Physiopathologie de la sécrétion acide
L’acidité gastrique est produite par la cellule pariétale gastrique, sous l’influence de trois promoteurs initiaux : la gastrine, le récepteur à l’histamine et le récepteur à l’acétylcholine. Ces trois voies d’action convergent vers la pompe à protons qui permet à la cellule pariétale de produire des ions H+.
Sur le plan pharmacologique, il n’est pas possible d’agir sur la gastrine (dont l’excès de sécrétion est à l’origine du syndrome de Zollinger-Ellison). Le recours à un anti-H2 (la ranitidine en l’occurrence) permet de réduire d’environ 60 % l’activité de la pompe à protons. Enfin, l’inhibition de l’acétylcholine par l’atropine, traitement auparavant utilisé, entraîne une réduction de 20 % de cette activité. Les inhibiteurs de la pompe à protons (IPP) sont donc très efficaces pour diminuer l’acidité gastrique.
La place des IPP chez le nourrisson
Les IPP n’ont pas d’autorisation de mise sur le marché (AMM) avant l’âge d’un an, ce qui met un frein à leur utilisation, même s’il est habituel en pédiatrie de faire appel à des molécules hors AMM.
Leurs indications reconnues sont l’ulcère et l’œsophagite peptique prouvée.
Mais toute la question est celle de leur utilisation dans un cadre empirique. Chez l’enfant âgé de plus de 4 ou 5 ans, capable de décrire les symptômes qu’il ressent, les IPP peuvent être utilisés comme chez l’adulte en cas de pyrosis. Chez l’enfant plus jeune, les recommandations européennes ne préconisent leur prescription qu’en cas d’œsophagite démontrée, donc après une endoscopie.

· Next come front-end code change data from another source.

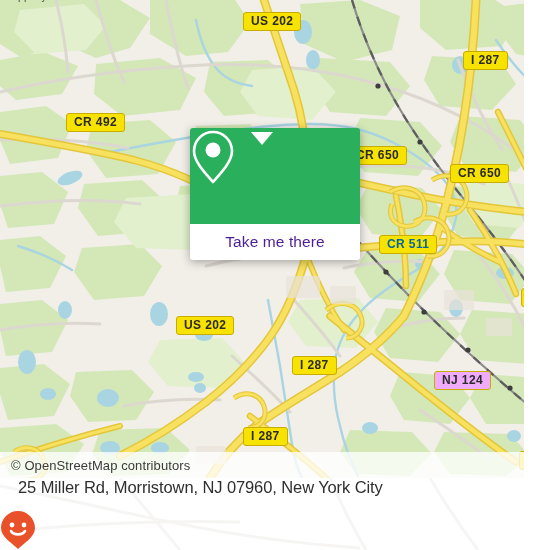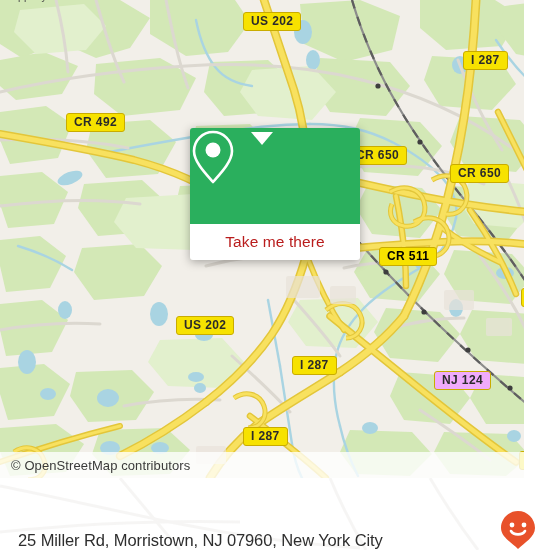"Take me there" #popup-btn span { color: #b91c1c -> #4c1d95 }
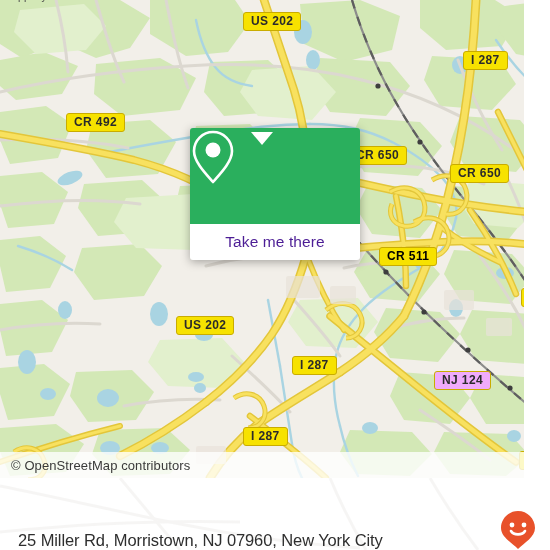"CR 511" div.shield { color: #000000 -> #0369a1; top: 247px -> 235px }
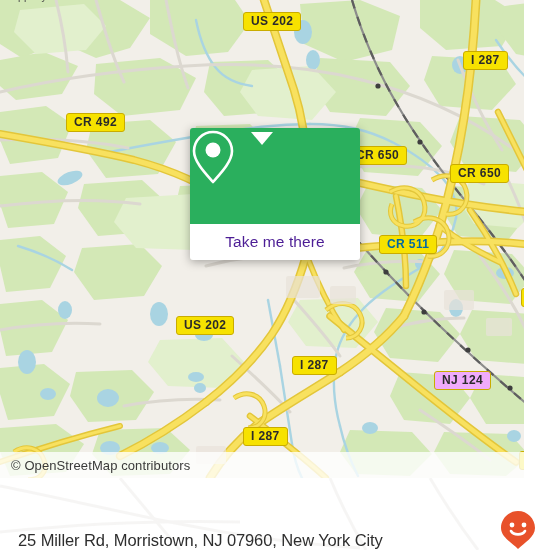"25 Miller Rd, Morristown, NJ" #footer { align-items: flex-end -> flex-start; flex-direction: none -> column }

Toutefois, dans ses recommandations publiées début 2015, le groupe NICE (1) indique qu’un essai par un traitement empirique par IPP peut être envisagé chez un nourrisson ayant, en plus de régurgitations extériorisées, un des trois critères suivants :
– cris, troubles du comportement ;
– croissance inadéquate ;
– difficultés d’alimentation.
Pourtant, dans une étude en double aveugle lansoprazole versus placebo menée chez 162 nourrissons présentant des symptômes attribués à un reflux gastro-œsophagien (2), l’IPP n’était pas plus efficace que le placebo sur chacun des critères étudiés pris en par un. En outre, dans la moitié des cas, le placebo était aussi efficace que l’IPP selon l’avis des parents et du médecin. Enfin, le traitement par IPP s’accompagnait d’effets secondaires dans 14 % des cas, notamment à type de troubles du comportement, d’irritabilité – ce qui est, bien sûr, paradoxal – et de céphalées. Les pneumonies étaient six fois plus fréquentes et l’incidence des gastro-entérites était doublée. Il est également établi que, après blocage de la sécrétion gastrique au niveau des cellules pariétales, il y a un phénomène de recrutement cellulaire à l’arrêt du traitement qui conduit à un rebond de sécrétion acide.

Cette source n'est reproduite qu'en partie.